I once disturbed her and her boyfriend mid-coitus with a loud echoing fart into the toilet bowl.
(, Wed 5 Mar 2003, 9:26, archived)
# we used
to put one of our flatmates off by banging on the wall out of rhythem...
(, Wed 5 Mar 2003, 9:29, archived)
# No vowels
in rhythym.

sorry.
(, Wed 5 Mar 2003, 9:31, archived)
# I'm pretty sure
there is...
(, Wed 5 Mar 2003, 9:33, archived)
# nope
she's right
(, Wed 5 Mar 2003, 9:35, archived)
# ok
but it's rhythm, not rhythym...
(, Wed 5 Mar 2003, 9:38, archived)
# you are so right.
I knew something wasn't right about it.
(, Wed 5 Mar 2003, 9:41, archived)
# English
is a bloody stupid language! cough bough through though hiccough rough.
(, Wed 5 Mar 2003, 9:43, archived)
# Hah! I agree.
And in Dorset:
I'm going Tescos to.

Whu?
(, Wed 5 Mar 2003, 9:48, archived)
# Of course
there's also only the one 'y'
(rhythm)
(, Wed 5 Mar 2003, 9:40, archived)
# One of my housemates at university
was renowned for bringing girls home - a new one each week or so.

For one of my courses I had to interview a local business man so I asked to borrow his dictaphone. On the tape in there was a recording of his last "conquest" - he'd left it on his cupboard & forgotten it was voice activated...

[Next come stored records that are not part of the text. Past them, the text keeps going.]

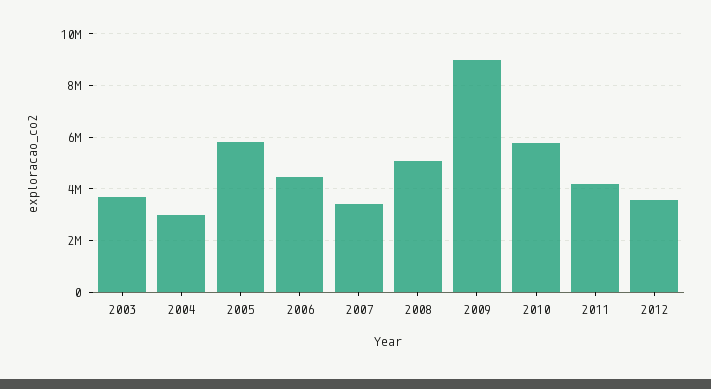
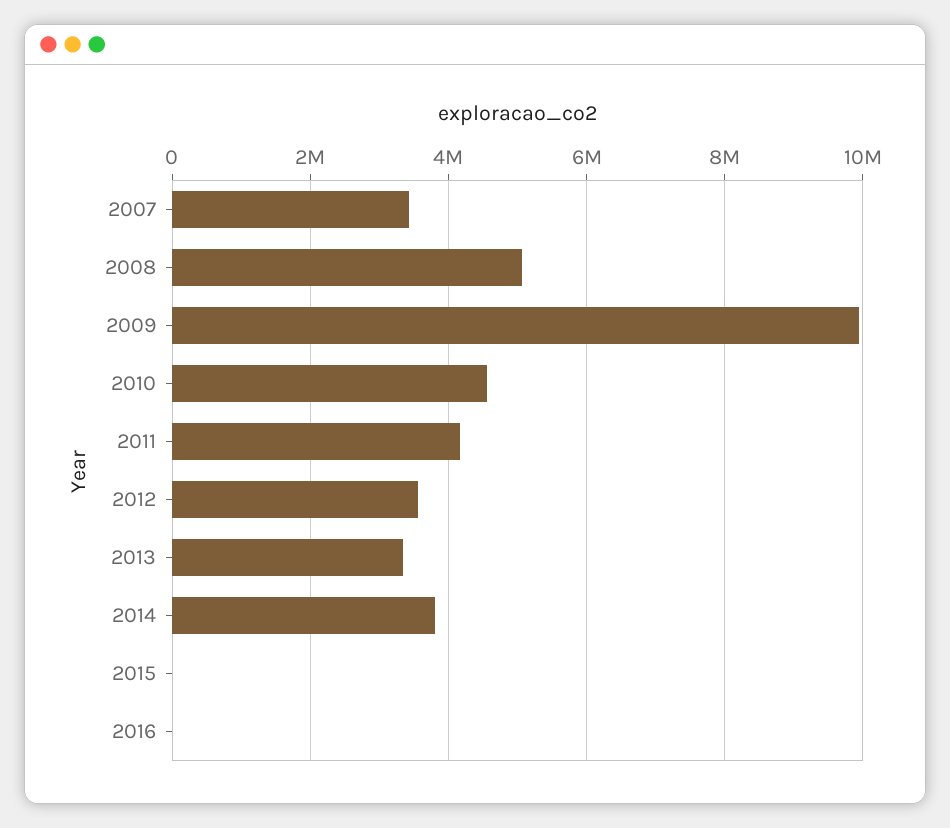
2003: 3750000 -> none
2004: 3000000 -> none
2005: 5750000 -> none
2006: 4500000 -> none
2009: 9000000 -> 10000000
2010: 5750000 -> 4600000
2013: none -> 3400000
2014: none -> 3800000
2015: none -> 0
2016: none -> 0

It only lasted around 90 seconds followed by a disappointed female voice asking if that was it...
(, Wed 5 Mar 2003, 9:34, archived)
# HA!
: )
(, Wed 5 Mar 2003, 9:37, archived)
# you have
always had and always will have get your coat comic timing.
;)
(, Wed 5 Mar 2003, 9:31, archived)
# Hell
if I could tell a joke as well as I fuck up an anecdote, I'd be as popular as Tarbuck.